L'entreprise malade de ses actionnaires.
Sous un titre peu alléchant et sentant l'académisme :
Refonder l'Entreprise,
Blanche Segrestin et
Armand Hatchuel remettent en cause la gestion des entreprises en ce début de XXIème siècle. En 123 pages relativement denses, parfois ardues et nécessitant souvent une relecture, ils essaient d'expliquer la faillite du système capitaliste tel qu'il (dys)fonctionne actuellement par la prise du pouvoir des actionnaires au dépens des gestionnaires, de ceux qui apportent les capitaux sur ceux qui sont chargés de les faire fructifier. Pour bien comprendre cette mutation, ils définissent d'emblée la notion relativement récente d'entreprise (un siècle environ) et l'opposent à la notion juridique parfaitement circonscrite de Société Anonyme. Ce qui les amène à insister sur le fait que
l'entreprise n'existe pas du point de vue du droit, c'est un « impensé juridique ». Ainsi, dans nos sociétés où le droit conditionne le juste, les dirigeants d'entreprise sont de plus en plus soumis aux volontés des actionnaires s'identifiant aux propriétaires.

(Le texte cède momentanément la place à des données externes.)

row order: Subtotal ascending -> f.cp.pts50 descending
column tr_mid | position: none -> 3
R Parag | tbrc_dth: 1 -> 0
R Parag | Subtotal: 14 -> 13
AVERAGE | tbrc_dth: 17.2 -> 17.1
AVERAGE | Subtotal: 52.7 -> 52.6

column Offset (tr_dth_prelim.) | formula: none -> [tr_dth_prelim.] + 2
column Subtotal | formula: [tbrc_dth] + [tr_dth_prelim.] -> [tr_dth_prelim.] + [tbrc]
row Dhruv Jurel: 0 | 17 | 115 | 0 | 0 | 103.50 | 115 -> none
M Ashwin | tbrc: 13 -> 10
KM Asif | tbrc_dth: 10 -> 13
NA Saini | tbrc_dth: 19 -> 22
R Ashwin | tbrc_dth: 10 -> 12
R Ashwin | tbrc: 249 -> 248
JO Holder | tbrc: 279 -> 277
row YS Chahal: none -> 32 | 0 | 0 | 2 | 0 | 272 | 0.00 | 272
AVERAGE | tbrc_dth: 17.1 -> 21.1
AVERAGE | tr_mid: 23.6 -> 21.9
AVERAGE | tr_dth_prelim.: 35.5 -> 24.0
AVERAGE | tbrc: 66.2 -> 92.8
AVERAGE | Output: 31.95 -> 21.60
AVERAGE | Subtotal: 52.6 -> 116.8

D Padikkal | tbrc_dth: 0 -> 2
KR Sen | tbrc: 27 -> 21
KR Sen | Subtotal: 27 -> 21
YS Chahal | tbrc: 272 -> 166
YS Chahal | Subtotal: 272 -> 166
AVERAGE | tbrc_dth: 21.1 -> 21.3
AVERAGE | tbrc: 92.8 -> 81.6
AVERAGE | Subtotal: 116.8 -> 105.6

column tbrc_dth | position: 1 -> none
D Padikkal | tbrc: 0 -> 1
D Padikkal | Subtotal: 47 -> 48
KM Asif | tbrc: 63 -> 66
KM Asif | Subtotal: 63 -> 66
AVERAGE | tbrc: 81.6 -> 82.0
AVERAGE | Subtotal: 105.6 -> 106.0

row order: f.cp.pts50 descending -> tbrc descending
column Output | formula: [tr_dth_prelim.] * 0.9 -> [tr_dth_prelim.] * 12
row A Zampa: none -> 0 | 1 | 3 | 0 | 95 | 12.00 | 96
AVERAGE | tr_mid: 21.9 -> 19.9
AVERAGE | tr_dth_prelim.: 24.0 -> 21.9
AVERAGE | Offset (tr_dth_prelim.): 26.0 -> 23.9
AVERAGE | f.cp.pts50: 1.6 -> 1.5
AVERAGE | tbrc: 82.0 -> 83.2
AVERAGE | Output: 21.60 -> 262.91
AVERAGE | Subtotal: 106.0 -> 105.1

Ce basculement se produit au début des années 1980 favorisé par la « corporate governance », les politiques managériales aboutissant à une gestion à court terme très spéculative au détriment de stratégies à long terme favorisant les entrepreneurs, les salariés, les fournisseurs, l'environnement social et l'écologie. Les auteurs préconisent donc de donner à
l'entreprise une sorte de statut juridique propre permettant aux dirigeants d'acquérir une certaine autonomie par rapport à leur conseil d'administration et de sortir de cette construction purement économique que représente le modèle de
l'entreprise aujourd'hui.
Refonder l'Entreprise me semble représenter un bon ouvrage de vulgarisation, à la fois exigeante et ne cédant jamais à la facilité ou à l'approximation. N'étant pas du tout un spécialiste de ce genre de problématique, ce livre m'a permis de comprendre ou du moins d'appréhender de nombreux problèmes liés au fonctionnement des entreprises, de dissiper certaines confusions entre entreprises et société anonyme, entre dirigeant et président du conseil d'administration et de voir plus clair dans la répartition des pouvoirs dans
l'entreprise. Cependant, les solutions proposées me semblent entachées d'une certaine utopie trop liée au bon vouloir des donneurs d'ordre et j'ai du mal à comprendre quel investisseur serait prêt à céder une partie de son pouvoir pour autoriser un dirigeant à prendre des risques pour des objectifs à long terme, qui peuvent paraître aujourd'hui « raisonnables » mais qui le seront peut-être moins dans 6 mois ou un an ? A la fin de la lecture de ce livre, on demeure avec l'impression que si le diagnostic de Segrestin et Hatchuel est pertinent (et relativement peu original), les solutions envisagées (société à objet social étendu, entreprise à progrès collectif) ne se situent pas à la hauteur de l'ampleur des défis. On ne peut s'empêcher d'y voir une réflexion bien dans l'air du temps où le bon dirigeant et le bon collectif qui l'entoure et le soutient vont montrer la voie à ces sinistres actionnaires guidés par le seul appât du gain. Malgré cette restriction,
Refonder l'Entreprise me semble valoir principalement par sa façon d'aborder les réels problèmes de la reconnaissance des rôles de
l'entreprise par l'innovation, la création collective et le progrès social.